# Costume Help



## turtle2778 (Jul 9, 2006)

Okay. I got my Undertakers costume in the mail today. Why is it that things always look better in the pictures? First the masks hair was curly AND black and in the pictures it is straight and a dark grey. Can i straighten the hair with a straightener? Also the costume itself is extremely wrinkled can I iron it? Its sort of a velvety type material. Im sure its polyester. Also the face itself is distorted, is there a way to reshape it? I was expecting a full head mask and its more of a half or 3/4 mask since it covers the face and the top of your head. Come on people I know you guys know some tricks to make this thing better.


----------



## Frighteners Entertainment (Jan 24, 2006)

What brand is it?
As far as the wrinkles, a steamer does a real good job.

Have a picture?


----------



## playfx (Mar 10, 2007)

Don't put to much heat on the hair or you could melt it, I would just wet it and brush it out a few times and see if that would work first, alot of hair spray also.


----------



## Ms. Wicked (Nov 14, 2006)

If you want to press the fabric, test a bit in the back with low heat. If it's ok, then continue. It's always better to start low and work up.


----------



## skeletonowl (Aug 8, 2006)

please post a picture


----------



## turtle2778 (Jul 9, 2006)

Frighteners Entertainment said:


> What brand is it?
> As far as the wrinkles, a steamer does a real good job.
> 
> Have a picture?


Jeff its called Dr. Phobic heres a link to it. If you zoom in on the picture you can see some of what Im talking about.

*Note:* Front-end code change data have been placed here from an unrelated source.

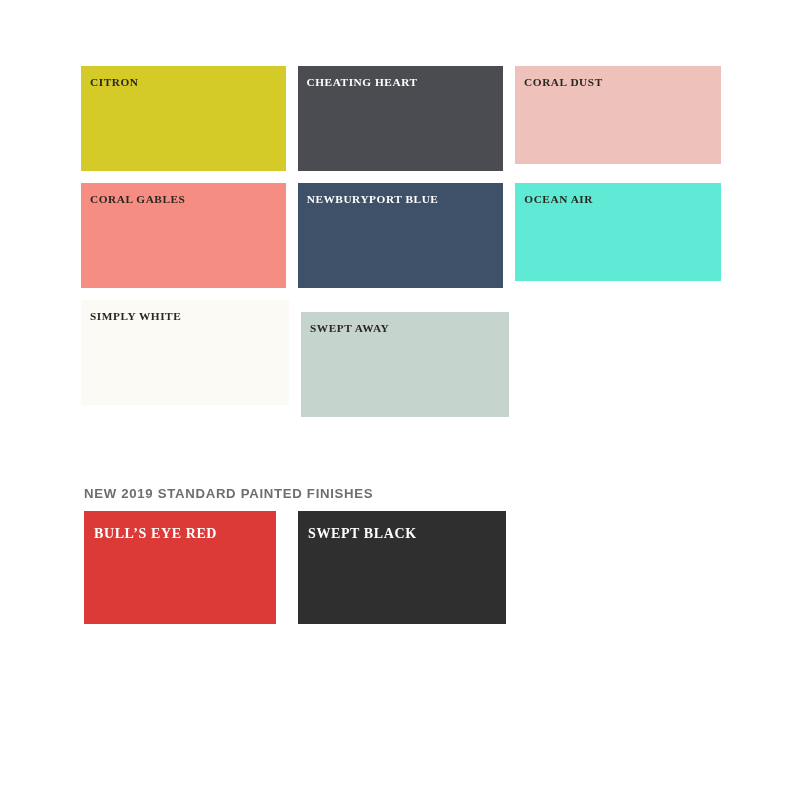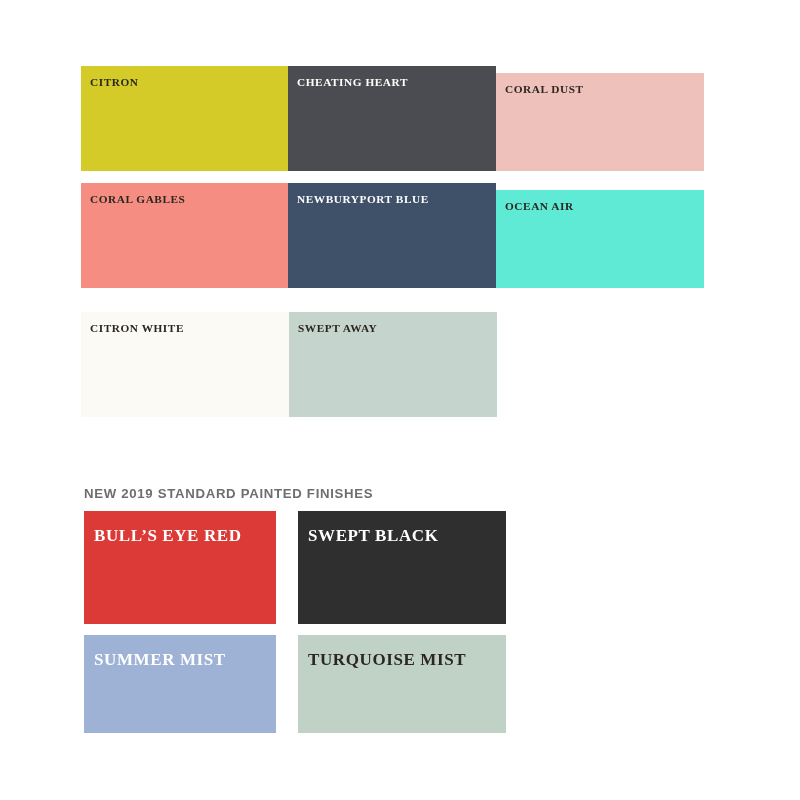--- a/index.html
+++ b/index.html
@@ -33,8 +33,8 @@
   }
   .grid-top .row {
     display: flex;
+    gap: 12px;
     margin-bottom: 12px;
-    align-items: flex-end;
   }
 
   .swatch {

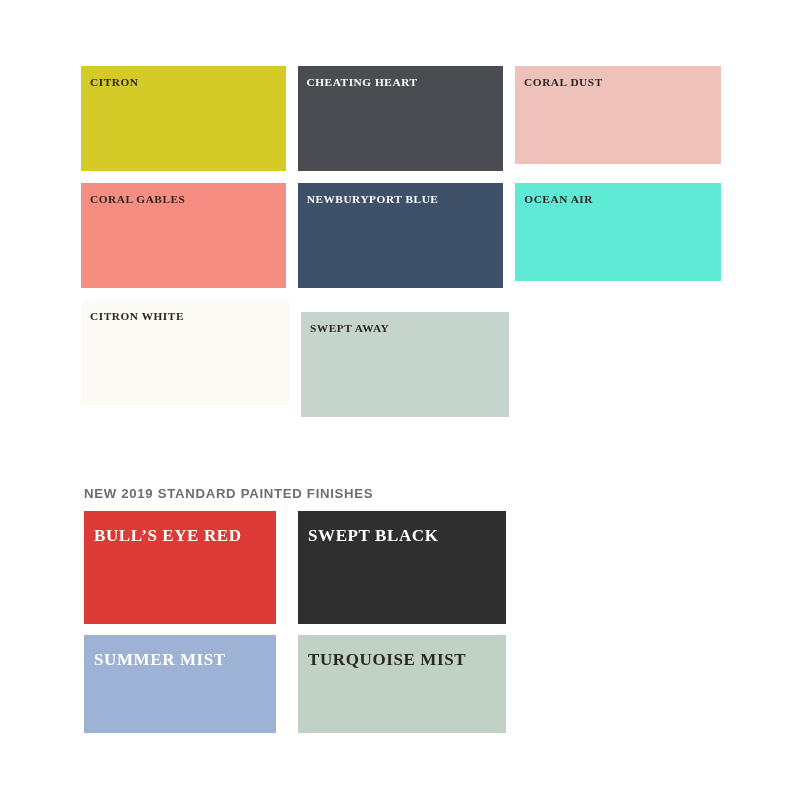--- a/index.html
+++ b/index.html
@@ -135,7 +135,7 @@
 
     <div class="row">
       <div class="swatch c2 h-tall" style="background-color: rgb(251, 250, 244);">
-        <span class="swatch-label" style="color: rgb(43, 39, 32);">CITRON WHITE</span>
+        <span class="swatch-label" style="color: rgb(43, 39, 32);">SIMPLY WHITE</span>
       </div>
       <div class="swatch c3 h-tall" style="background-color: rgb(197, 212, 204); margin-top: 12px;">
         <span class="swatch-label" style="color: rgb(43, 39, 32);">SWEPT AWAY</span>

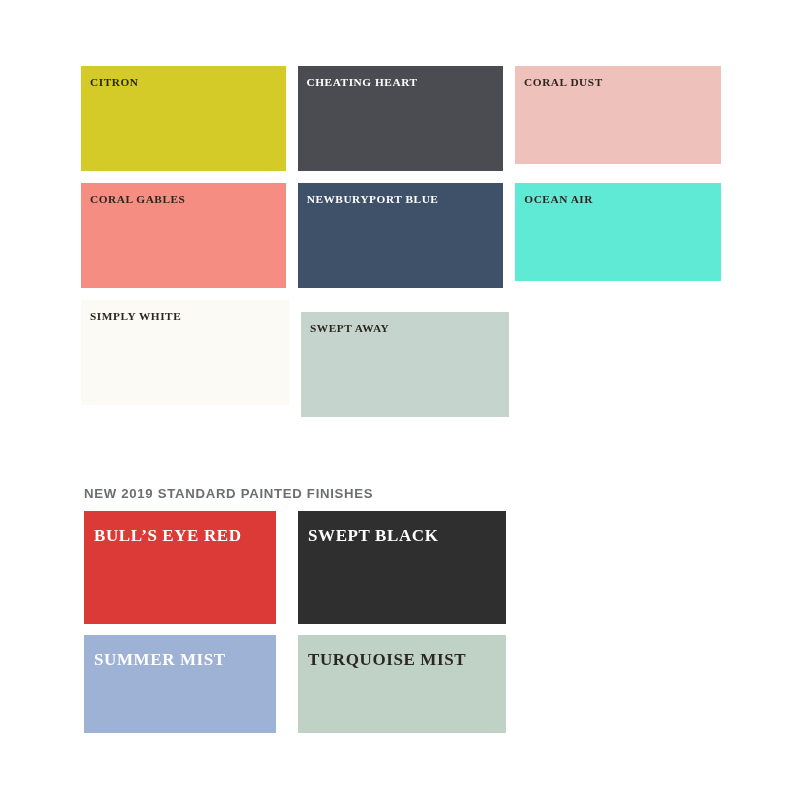--- a/index.html
+++ b/index.html
@@ -95,7 +95,7 @@
   .grid-bottom .swatch-label {
     left: 10px;
     top: 16px;
-    font-size: 17px;
+    font-size: 14px;
     letter-spacing: 0.6px;
   }
   .grid-bottom .row:last-child .swatch-label {

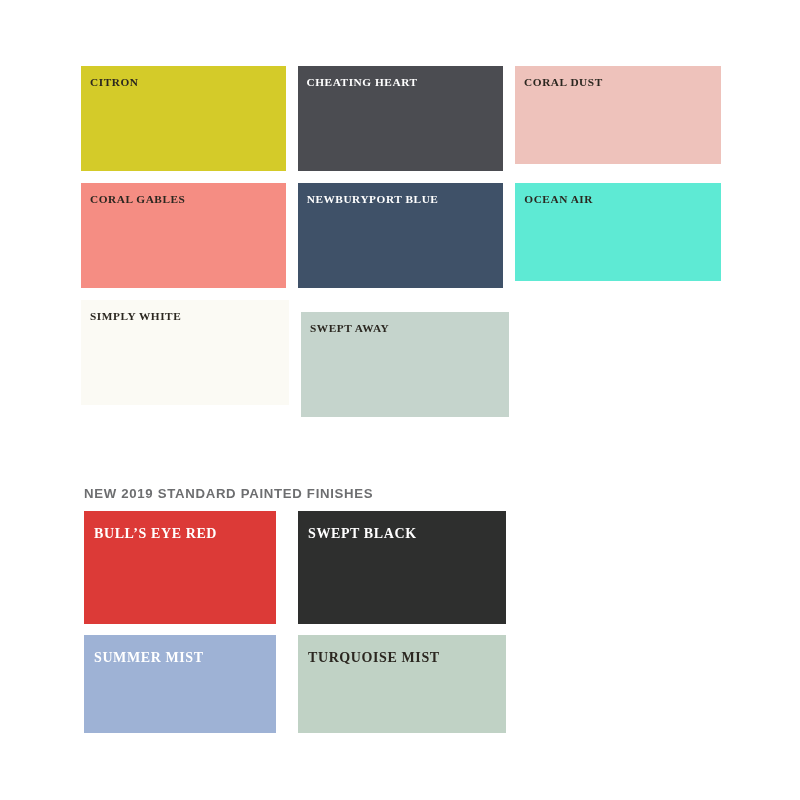--- a/index.html
+++ b/index.html
@@ -157,14 +157,6 @@
       </div>
     </div>
 
-    <div class="row">
-      <div class="swatch b1 bh2" style="background-color: rgb(158, 178, 213);">
-        <span class="swatch-label" style="color: rgb(255, 255, 255);">SUMMER MIST</span>
-      </div>
-      <div class="swatch b2 bh2" style="background-color: rgb(192, 210, 197);">
-        <span class="swatch-label" style="color: rgb(43, 39, 32);">TURQUOISE MIST</span>
-      </div>
-    </div>
 
   </div>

http://www.purecostumes.com/costumes/store/comersus_viewItem.asp?IdProduct=620


----------



## Bethene (Jan 19, 2008)

I would think a straightner would be too hot, and melt the hair, and wreck the straightner. If wetting it down doesn't work try doing what girls did in the 60's to straighten their hair, try using a iron, you can control the temp then. Start with the lowest setting, and just do a very small section at a time, also could try with a thin piece of fabric between the iron and wig. Just be careful not to touch the mask area. Good luck!


----------



## Sickie Ickie (Jun 20, 2006)

Careful combing the hair. Sometimes they aren't embedded too well on the latex head masks.


----------